====== Records

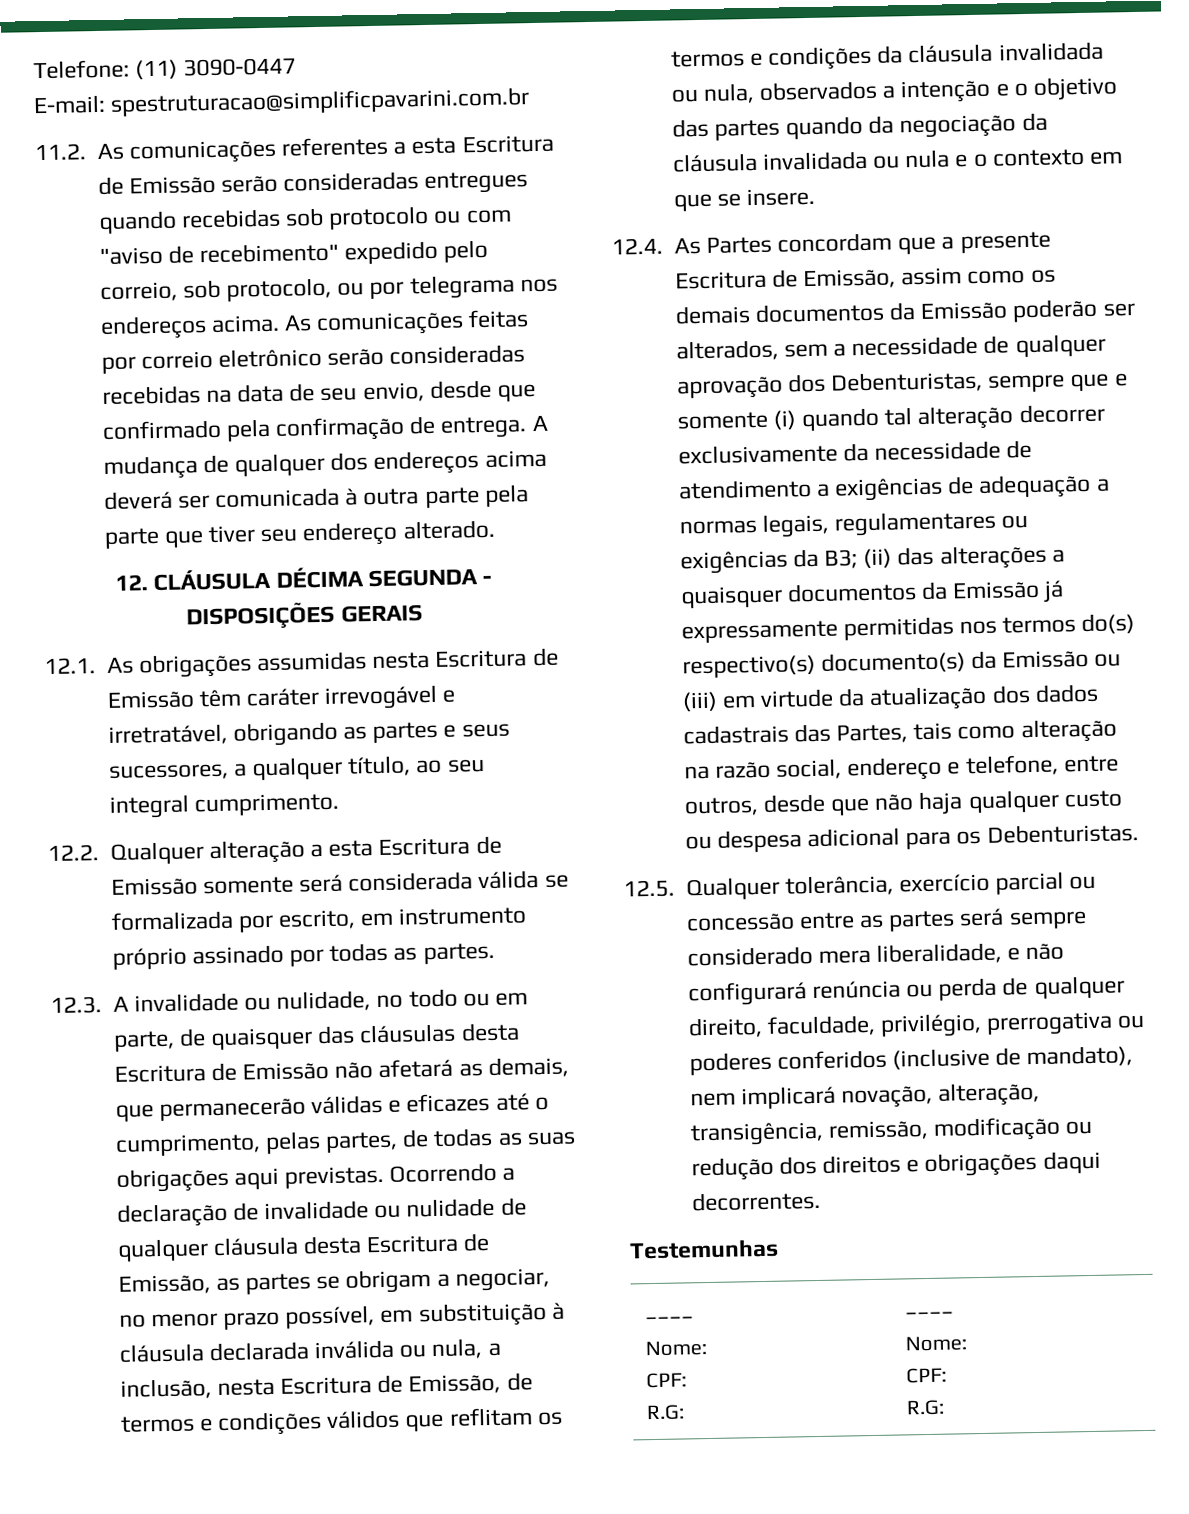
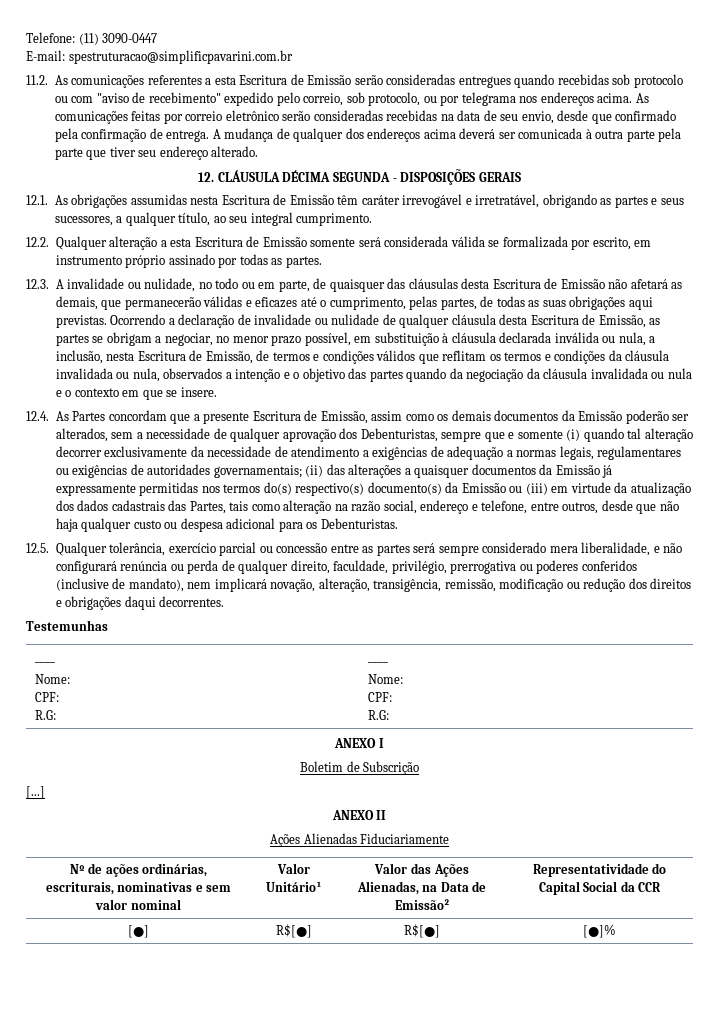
- 12.4. As Partes concordam que a presente Escritura de Emissão, assim como os demais documentos da Emissão poderão ser alterados, sem a necessidade de qualquer aprovação dos Debenturistas, sempre que e somente (i) quando tal alteração decorrer exclusivamente da necessidade de atendimento a exigências de adequação a normas legais, regulamentares ou exigências da B3;
+ 12.4. As Partes concordam que a presente Escritura de Emissão, assim como os demais documentos da Emissão poderão ser alterados, sem a necessidade de qualquer aprovação dos Debenturistas, sempre que e somente (i) quando tal alteração decorrer exclusivamente da necessidade de atendimento a exigências de adequação a normas legais, regulamentares ou exigências de autoridades governamentais;
+ ANEXO I
+ Boletim de Subscrição
+ [...]
+ ANEXO II
+ Ações Alienadas Fiduciariamente
+ Nº de ações ordinárias, escriturais, nominativas e sem valor nominal | Valor Unitário¹ | Valor das Ações Alienadas, na Data de Emissão² | Representatividade do Capital Social da CCR
+ [●] | R$[●] | R$[●] | [●]%

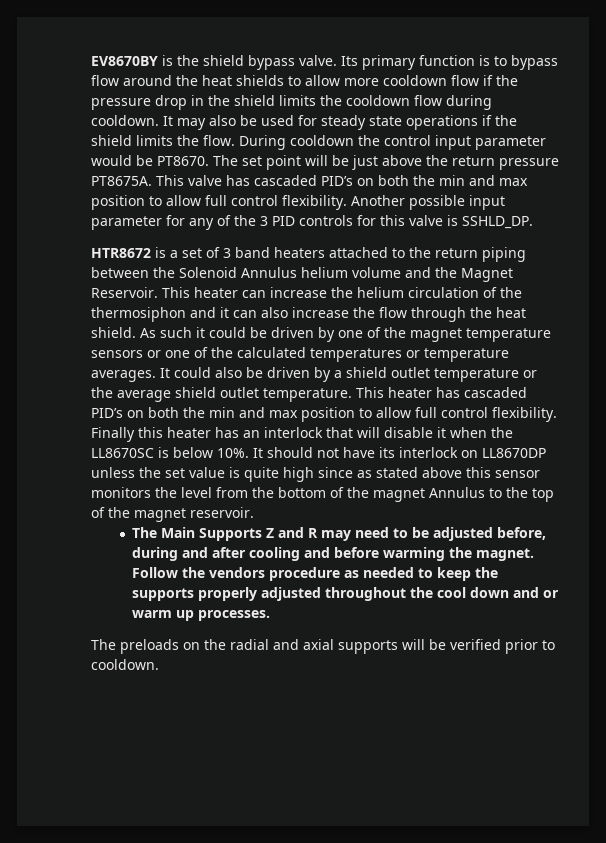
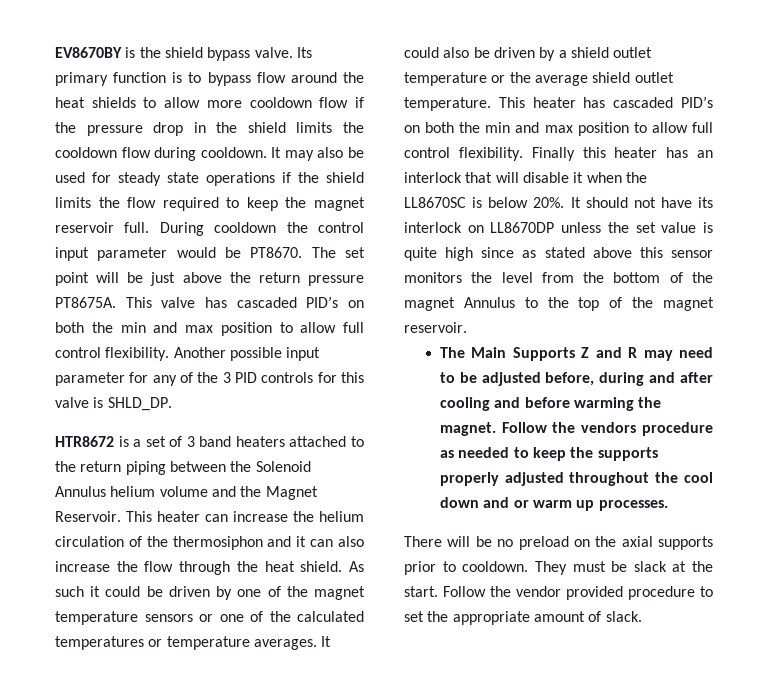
- It may also be used for steady state operations if the shield limits the flow.
+ It may also be used for steady state operations if the shield limits the flow required to keep the magnet reservoir full.
- Another possible input parameter for any of the 3 PID controls for this valve is SSHLD_DP.
+ Another possible input parameter for any of the 3 PID controls for this valve is SHLD_DP.
- Finally this heater has an interlock that will disable it when the LL8670SC is below 10%.
+ Finally this heater has an interlock that will disable it when the LL8670SC is below 20%.
- The preloads on the radial and axial supports will be verified prior to cooldown.
+ There will be no preload on the axial supports prior to cooldown. They must be slack at the start. Follow the vendor provided procedure to set the appropriate amount of slack.

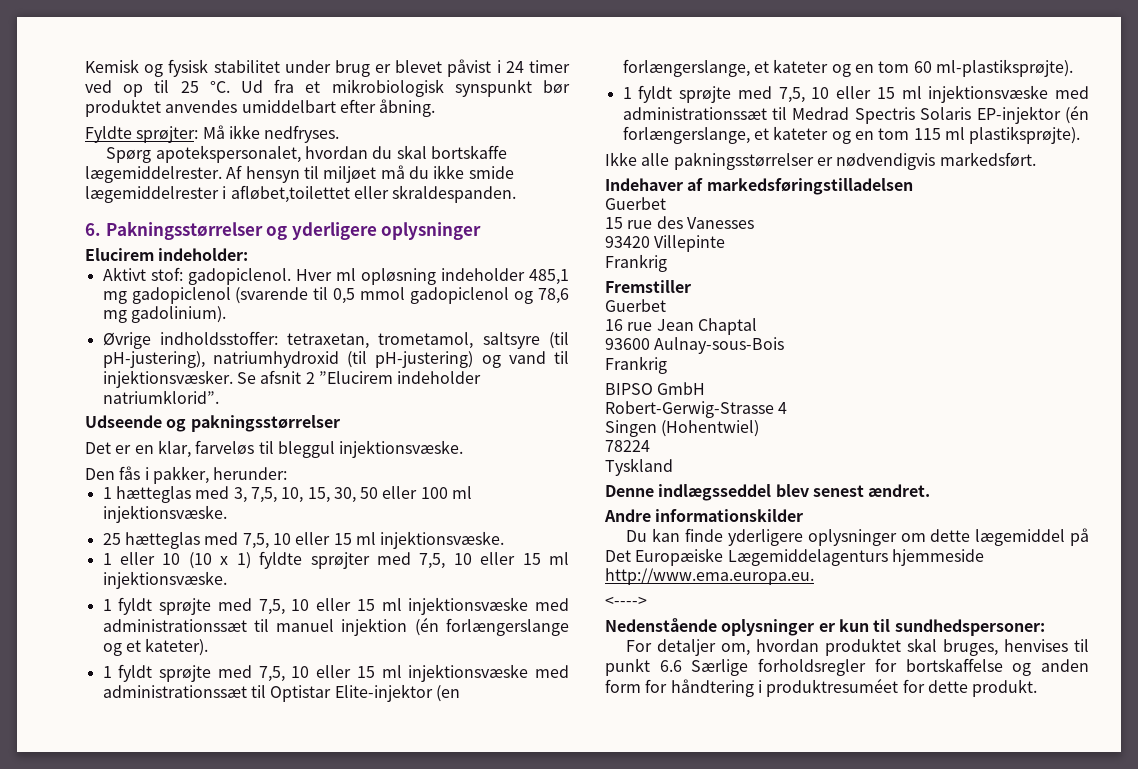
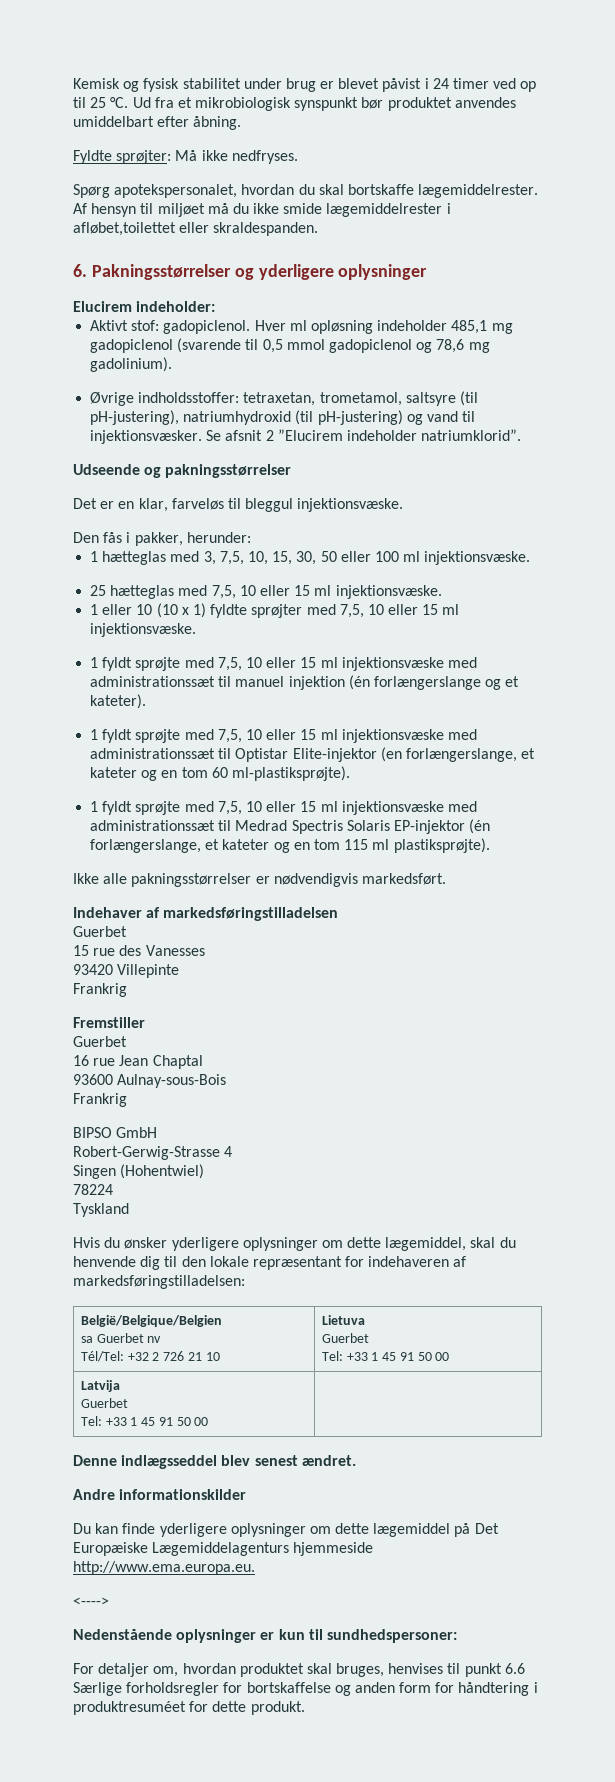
+ Hvis du ønsker yderligere oplysninger om dette lægemiddel, skal du henvende dig til den lokale repræsentant for indehaveren af markedsføringstilladelsen:
+ België/Belgique/Belgien
+ sa Guerbet nv
+ Tél/Tel: +32 2 726 21 10 | Lietuva
+ Guerbet
+ Tel: +33 1 45 91 50 00
+ Latvija
+ Guerbet
+ Tel: +33 1 45 91 50 00 |

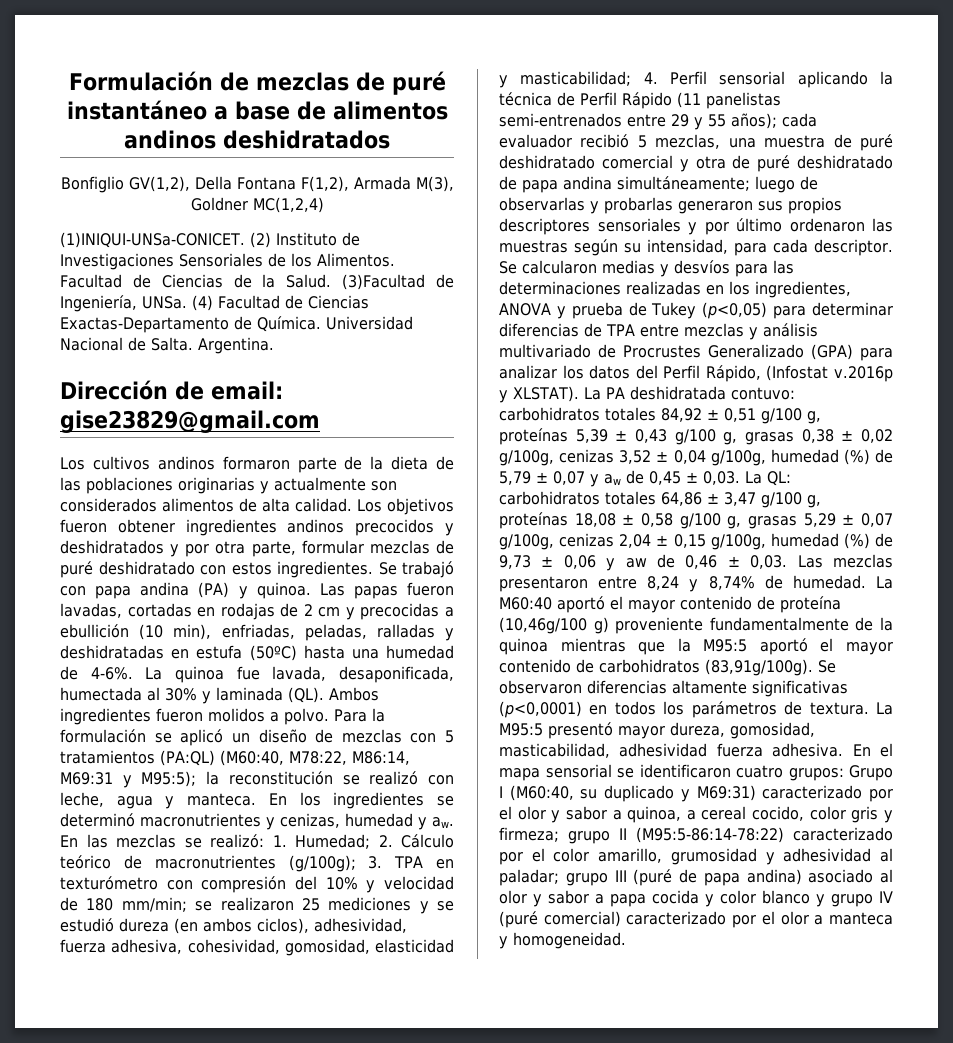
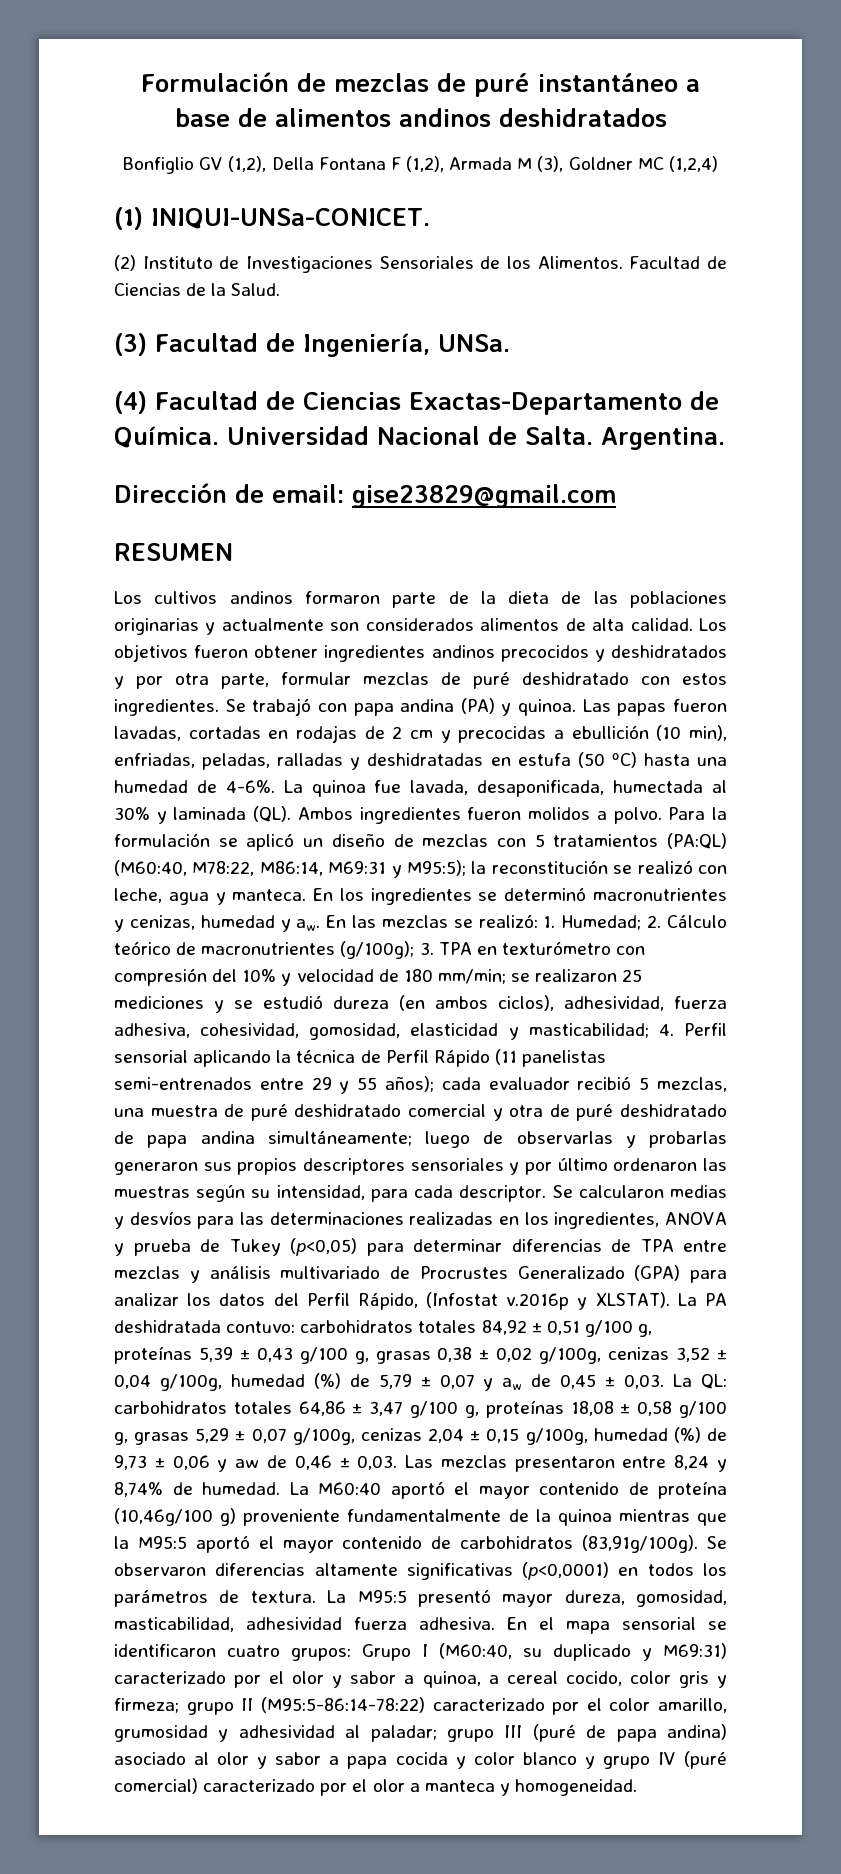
- Bonfiglio GV(1,2), Della Fontana F(1,2), Armada M(3), Goldner MC(1,2,4)
- (1)INIQUI-UNSa-CONICET. (2) Instituto de Investigaciones Sensoriales de los Alimentos.
+ Bonfiglio GV (1,2), Della Fontana F (1,2), Armada M (3), Goldner MC (1,2,4)
+ (1) INIQUI-UNSa-CONICET.
+ (2) Instituto de Investigaciones Sensoriales de los Alimentos.
- Facultad de Ciencias de la Salud. (3)Facultad de Ingeniería, UNSa. (4) Facultad de Ciencias Exactas-Departamento de Química.
+ Facultad de Ciencias de la Salud.
+ (3) Facultad de Ingeniería, UNSa.
+ (4) Facultad de Ciencias Exactas-Departamento de Química.
+ RESUMEN
- Las papas fueron lavadas, cortadas en rodajas de 2 cm y precocidas a ebullición (10 min), enfriadas, peladas, ralladas y deshidratadas en estufa (50ºC) hasta una humedad de 4-6%.
+ Las papas fueron lavadas, cortadas en rodajas de 2 cm y precocidas a ebullición (10 min), enfriadas, peladas, ralladas y deshidratadas en estufa (50 ºC) hasta una humedad de 4-6%.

============

Beginning with the line above that contains "- Finally this", copy each line exactly up to and including the line that contains "- The preloads", and go no further.

- Finally this heater has an interlock that will disable it when the LL8670SC is below 10%.
+ Finally this heater has an interlock that will disable it when the LL8670SC is below 20%.
- The preloads on the radial and axial supports will be verified prior to cooldown.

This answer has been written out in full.